おそらくフェルメスは、アスタが脆弱でも、邪悪でも、人間としての情愛を持ち合わせない存在であったとしても、愛することができるのだろう。彼が求めているのは《星無き民》という肩書きのみであり、アスタの人間性などに興味は持っていないのだ。
もしもアスタが、年若くして魂を返してしまったら――そのような話は想像しただけで胸が痛くなってしまうが、シュミラル=リリンを含む数多くの人間が、絶望に打ちひしがれるだろう。
フェルメスも同様に、悲嘆に暮れるだろうと思う。しかしそれは、《星無き民》という貴重な存在が損なわれたためであり、アスタ自身の死を悼むものではない。
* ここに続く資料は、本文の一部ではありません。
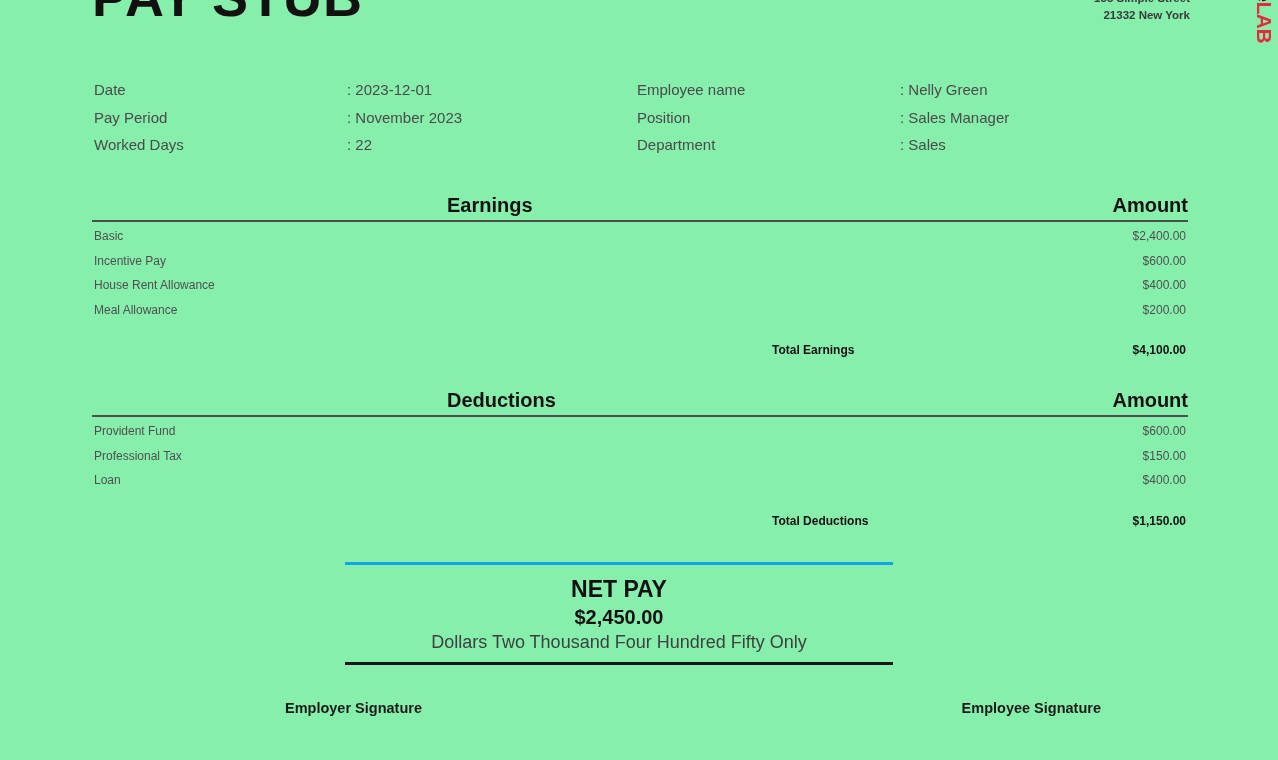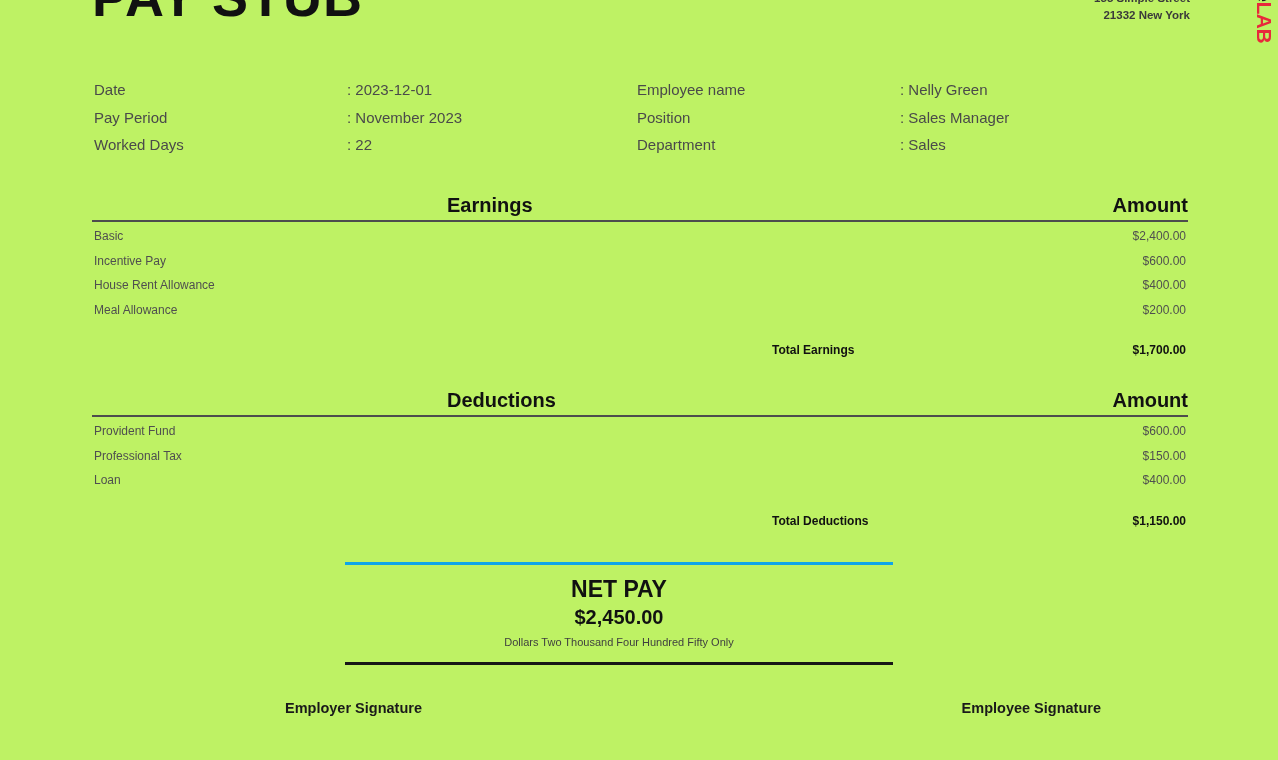"21332 New York" #page { background: #bef264 -> #86efac }
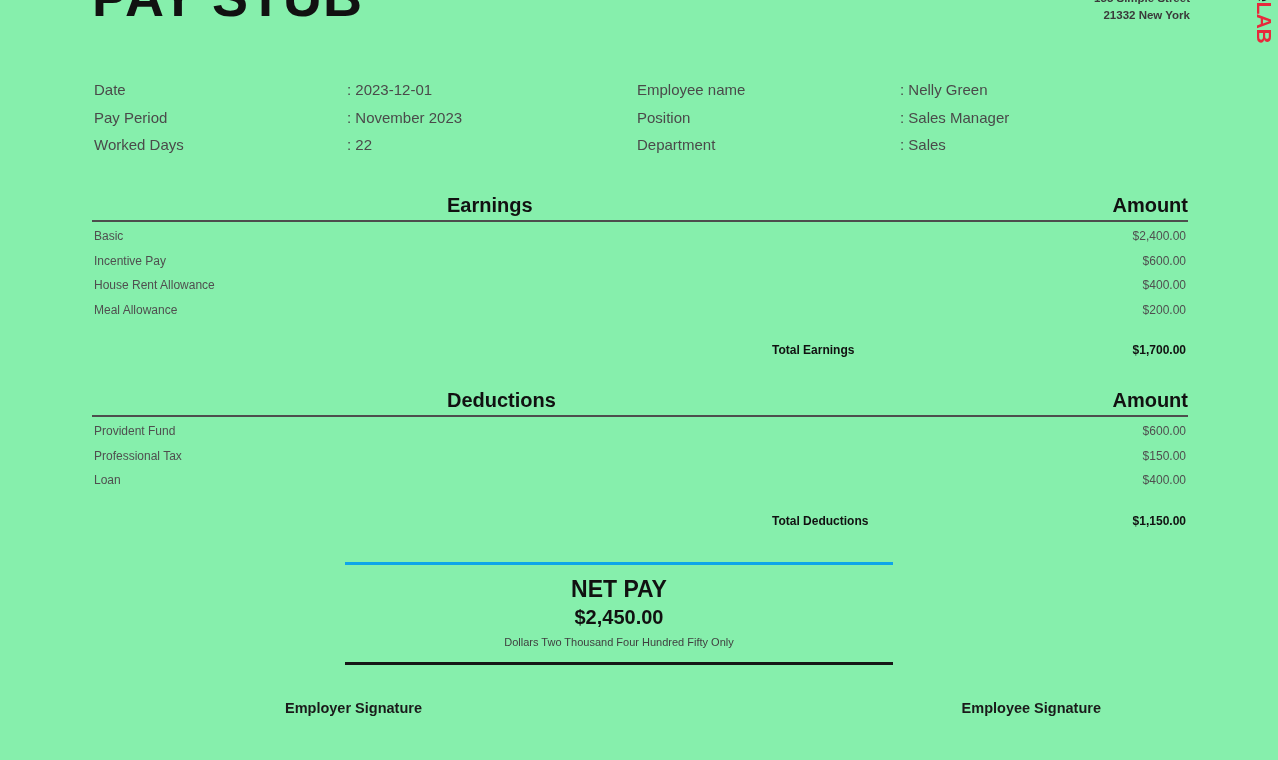"$1,700.00" span.t-amt { text: $1,700.00 -> $4,100.00 }
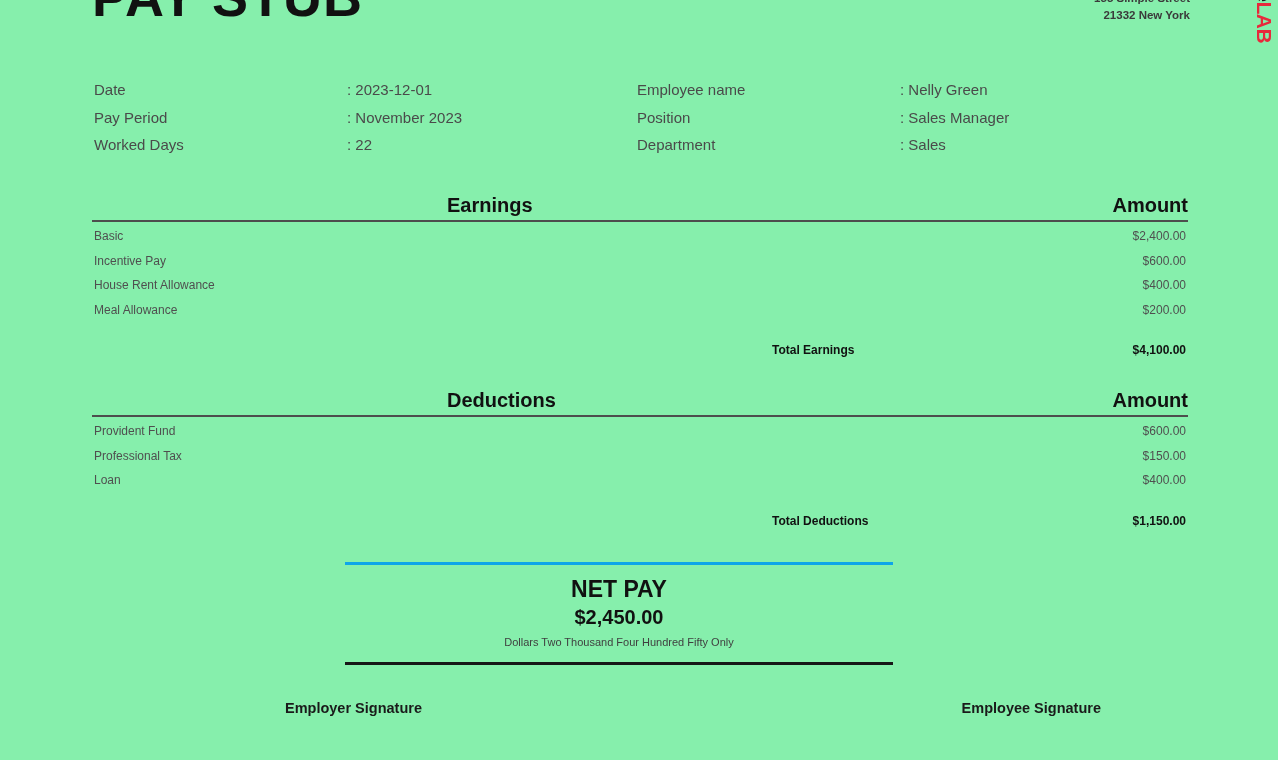"Dollars Two Thousand Four Hundred" #netpay .np-words { font-size: 11px -> 18px }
極端な話、アスタが《星無き民》でなかったなら、死のうが生きようがどうでもいい、とフェルメスは考えているように思う。そういう心情を生々しく察知できてしまう一部の人間が、フェルメスのことを不快に思っているのではないかと、シュミラル=リリンはそのように考えていた。
(ならばアスタは、ファの家のアスタというひとりの人間として、フェルメスを魅了するしかない。《星無き民》という肩書きを凌駕するほどの魅力でもって、フェルメスと絆を紡ぐ他ないのだ)
だからシュミラル=リリンは、それほど心配せずに済んでいた。
アスタはこれほどに、魅力的な存在なのである。フェルメスがどれだけ偏屈な人間であったとしても、いつかその魅力に気づくことができるだろう。もしも、気づけないのなら――おそらく、不幸になるのはアスタではなく、フェルメスのほうであるのではないかと思えてならなかった。
(こんなアスタと友になることができないなんて、そんな不幸なことはないだろうからな)
そんな思いを込めて、シュミラル=リリンはアスタに笑いかけてみせた。
まだ少し目もとを潤ませながら、アスタも笑ってくれていた。
「すっかり話に夢中になってしまいましたね。さあ、晩餐をお続けください。食後には甘い菓子も準備しておりますからね」
この幸福なる夜は、まだまだ始まったばかりであるのだ。
やがて訪れる長きの別れの前に、その喜びをぞんぶんに噛みしめよう。そんな風に考えながら、シュミラル=リリンは木匙を取り上げることになった。